Content starts
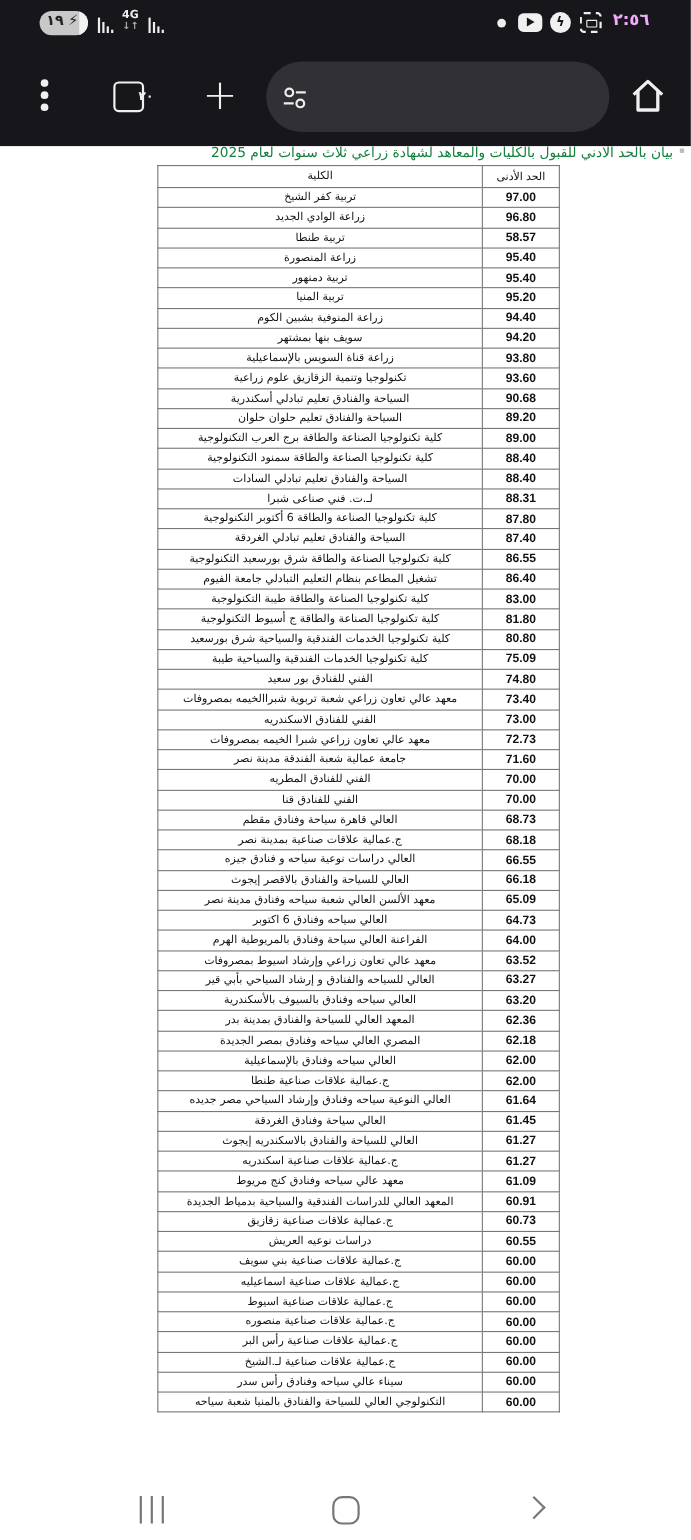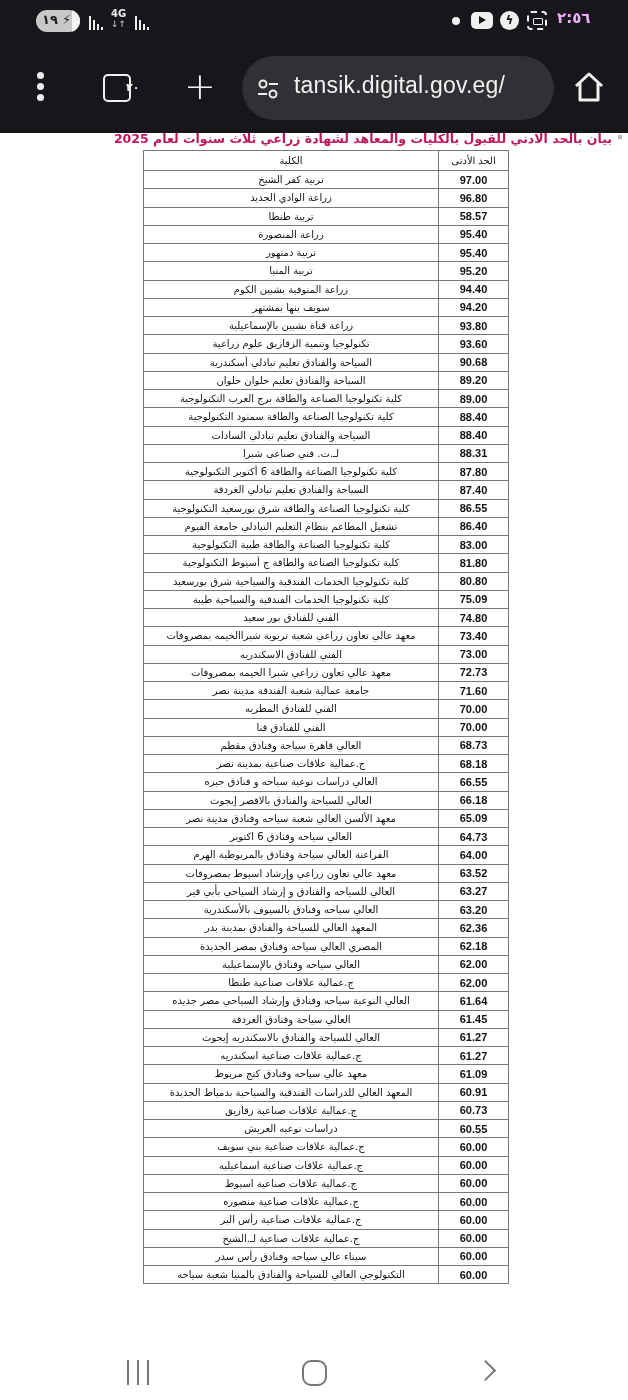--- a/index.html
+++ b/index.html
@@ -25,21 +25,21 @@
   .menu-dots { position: absolute; left: 35px; top: 20px; width: 10px; height: 30px; }
   .menu-dots i { display: block; width: 7px; height: 7px; border-radius: 50%; background: #f0f0f0; margin: 0 auto 4px; }
   .tabs-btn { position: absolute; left: 103px; top: 22px; width: 28px; height: 28px; border: 2.5px solid #f0f0f0; border-radius: 5px; text-align: center; font-size: 11px; line-height: 23px; color: #f0f0f0; font-weight: bold; padding-left: 21px; }
   .plus { position: absolute; left: 184px; top: 14px; font-size: 38px; line-height: 40px; color: #f0f0f0; font-weight: 300; }
   .urlbar { position: absolute; left: 242px; top: 4px; width: 312px; height: 64px; border-radius: 32px; background: #303035; }
   .tune { position: absolute; left: 14px; top: 21px; width: 24px; height: 24px; }
   .url { position: absolute; left: 52px; top: 16px; font-size: 23px; color: #f2f2f2; font-family: "Liberation Sans", sans-serif; letter-spacing: 0.2px; }
   .home { position: absolute; left: 572px; top: 18px; width: 34px; height: 34px; }
   .page { position: absolute; left: 0; top: 133px; width: 628px; height: 1177px; background: #fff; }
   .marker { position: absolute; left: 618px; top: 2px; width: 4px; height: 4px; background: #bbb; }
-  .title { position: absolute; right: 16px; top: -2px; font-size: 12.5px; color: #be185d; font-weight: bold; direction: rtl; white-space: nowrap; font-family: "DejaVu Sans", sans-serif; }
+  .title { position: absolute; right: 16px; top: -2px; font-size: 12.5px; color: #15803d; font-weight: normal; direction: rtl; white-space: nowrap; font-family: "DejaVu Sans", sans-serif; }
   table.data { position: absolute; left: 143px; top: 17px; width: 366px; border-collapse: collapse; direction: rtl; }
   table.data td, table.data th { border: 1px solid #777; height: 18.26px; font-size: 10px; text-align: center; padding: 0; color: #111; font-weight: normal; }
   table.data th { height: 20px; }
   table.data .num { width: 70px; font-weight: bold; font-family: "Liberation Sans", sans-serif; font-size: 11px; }
   .navbar { position: absolute; left: 0; top: 1310px; width: 628px; height: 90px; background: #fff; }
   .nav-recent { position: absolute; left: 127px; top: 50px; display: flex; gap: 8px; }
   .nav-recent i { display: block; width: 2px; height: 25px; background: #777; }
   .nav-home { position: absolute; left: 302px; top: 50px; width: 25px; height: 26px; border: 2px solid #777; border-radius: 9px; }
   .nav-back { position: absolute; left: 478px; top: 53px; width: 15px; height: 15px; border-right: 2px solid #777; border-top: 2px solid #777; transform: rotate(45deg); }
 </style>
@@ -81,21 +81,20 @@
       </div>
     <div class="tabs-btn">٢٠</div>
     <div class="plus">+</div>
     <div class="urlbar">
       <svg class="tune" viewBox="0 0 24 24">
         <circle cx="7" cy="7" r="3.5" fill="none" stroke="#eee" stroke-width="2"></circle>
         <line x1="13" y1="7" x2="22" y2="7" stroke="#eee" stroke-width="2"></line>
         <circle cx="17" cy="17" r="3.5" fill="none" stroke="#eee" stroke-width="2"></circle>
         <line x1="2" y1="17" x2="11" y2="17" stroke="#eee" stroke-width="2"></line>
       </svg>
-      <span class="url">tansik.digital.gov.eg/</span>
     </div>
     <svg class="home" viewBox="0 0 34 34">
       <path d="M4 16 L17 4 L30 16 M8 13 L8 30 L26 30 L26 13" fill="none" stroke="#f0f0f0" stroke-width="3" stroke-linejoin="round"></path>
     </svg>
   </div>
 </div>
 
 <div class="page">
   <div class="marker"></div>
   <div class="title">بيان بالحد الادني للقبول بالكليات والمعاهد لشهادة زراعي ثلاث سنوات لعام 2025</div>
@@ -134,21 +133,21 @@
         <tr>
           <td class="num">94.40</td>
           <td>زراعة المنوفية بشبين الكوم</td>
         </tr>
         <tr>
           <td class="num">94.20</td>
           <td>سويف بنها بمشتهر</td>
         </tr>
         <tr>
           <td class="num">93.80</td>
-          <td>زراعة قناة بشبين بالإسماعيلية</td>
+          <td>زراعة قناة السويس بالإسماعيلية</td>
         </tr>
         <tr>
           <td class="num">93.60</td>
           <td>تكنولوجيا وتنمية الزقازيق علوم زراعية</td>
         </tr>
         <tr>
           <td class="num">90.68</td>
           <td>السياحة والفنادق تعليم تبادلي أسكندرية</td>
         </tr>
         <tr>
Content ends
> **Activity**: Leaving the images out, return every record exactly.

> **Answer below**:
--- a/index.html
+++ b/index.html
@@ -25,21 +25,21 @@
   .menu-dots { position: absolute; left: 35px; top: 20px; width: 10px; height: 30px; }
   .menu-dots i { display: block; width: 7px; height: 7px; border-radius: 50%; background: #f0f0f0; margin: 0 auto 4px; }
   .tabs-btn { position: absolute; left: 103px; top: 22px; width: 28px; height: 28px; border: 2.5px solid #f0f0f0; border-radius: 5px; text-align: center; font-size: 11px; line-height: 23px; color: #f0f0f0; font-weight: bold; padding-left: 21px; }
   .plus { position: absolute; left: 184px; top: 14px; font-size: 38px; line-height: 40px; color: #f0f0f0; font-weight: 300; }
   .urlbar { position: absolute; left: 242px; top: 4px; width: 312px; height: 64px; border-radius: 32px; background: #303035; }
   .tune { position: absolute; left: 14px; top: 21px; width: 24px; height: 24px; }
   .url { position: absolute; left: 52px; top: 16px; font-size: 23px; color: #f2f2f2; font-family: "Liberation Sans", sans-serif; letter-spacing: 0.2px; }
   .home { position: absolute; left: 572px; top: 18px; width: 34px; height: 34px; }
   .page { position: absolute; left: 0; top: 133px; width: 628px; height: 1177px; background: #fff; }
   .marker { position: absolute; left: 618px; top: 2px; width: 4px; height: 4px; background: #bbb; }
-  .title { position: absolute; right: 16px; top: -2px; font-size: 12.5px; color: #be185d; font-weight: bold; direction: rtl; white-space: nowrap; font-family: "DejaVu Sans", sans-serif; }
+  .title { position: absolute; right: 16px; top: -2px; font-size: 12.5px; color: #15803d; font-weight: normal; direction: rtl; white-space: nowrap; font-family: "DejaVu Sans", sans-serif; }
   table.data { position: absolute; left: 143px; top: 17px; width: 366px; border-collapse: collapse; direction: rtl; }
   table.data td, table.data th { border: 1px solid #777; height: 18.26px; font-size: 10px; text-align: center; padding: 0; color: #111; font-weight: normal; }
   table.data th { height: 20px; }
   table.data .num { width: 70px; font-weight: bold; font-family: "Liberation Sans", sans-serif; font-size: 11px; }
   .navbar { position: absolute; left: 0; top: 1310px; width: 628px; height: 90px; background: #fff; }
   .nav-recent { position: absolute; left: 127px; top: 50px; display: flex; gap: 8px; }
   .nav-recent i { display: block; width: 2px; height: 25px; background: #777; }
   .nav-home { position: absolute; left: 302px; top: 50px; width: 25px; height: 26px; border: 2px solid #777; border-radius: 9px; }
   .nav-back { position: absolute; left: 478px; top: 53px; width: 15px; height: 15px; border-right: 2px solid #777; border-top: 2px solid #777; transform: rotate(45deg); }
 </style>
@@ -81,21 +81,20 @@
       </div>
     <div class="tabs-btn">٢٠</div>
     <div class="plus">+</div>
     <div class="urlbar">
       <svg class="tune" viewBox="0 0 24 24">
         <circle cx="7" cy="7" r="3.5" fill="none" stroke="#eee" stroke-width="2"></circle>
         <line x1="13" y1="7" x2="22" y2="7" stroke="#eee" stroke-width="2"></line>
         <circle cx="17" cy="17" r="3.5" fill="none" stroke="#eee" stroke-width="2"></circle>
         <line x1="2" y1="17" x2="11" y2="17" stroke="#eee" stroke-width="2"></line>
       </svg>
-      <span class="url">tansik.digital.gov.eg/</span>
     </div>
     <svg class="home" viewBox="0 0 34 34">
       <path d="M4 16 L17 4 L30 16 M8 13 L8 30 L26 30 L26 13" fill="none" stroke="#f0f0f0" stroke-width="3" stroke-linejoin="round"></path>
     </svg>
   </div>
 </div>
 
 <div class="page">
   <div class="marker"></div>
   <div class="title">بيان بالحد الادني للقبول بالكليات والمعاهد لشهادة زراعي ثلاث سنوات لعام 2025</div>
@@ -134,21 +133,21 @@
         <tr>
           <td class="num">94.40</td>
           <td>زراعة المنوفية بشبين الكوم</td>
         </tr>
         <tr>
           <td class="num">94.20</td>
           <td>سويف بنها بمشتهر</td>
         </tr>
         <tr>
           <td class="num">93.80</td>
-          <td>زراعة قناة بشبين بالإسماعيلية</td>
+          <td>زراعة قناة السويس بالإسماعيلية</td>
         </tr>
         <tr>
           <td class="num">93.60</td>
           <td>تكنولوجيا وتنمية الزقازيق علوم زراعية</td>
         </tr>
         <tr>
           <td class="num">90.68</td>
           <td>السياحة والفنادق تعليم تبادلي أسكندرية</td>
         </tr>
         <tr>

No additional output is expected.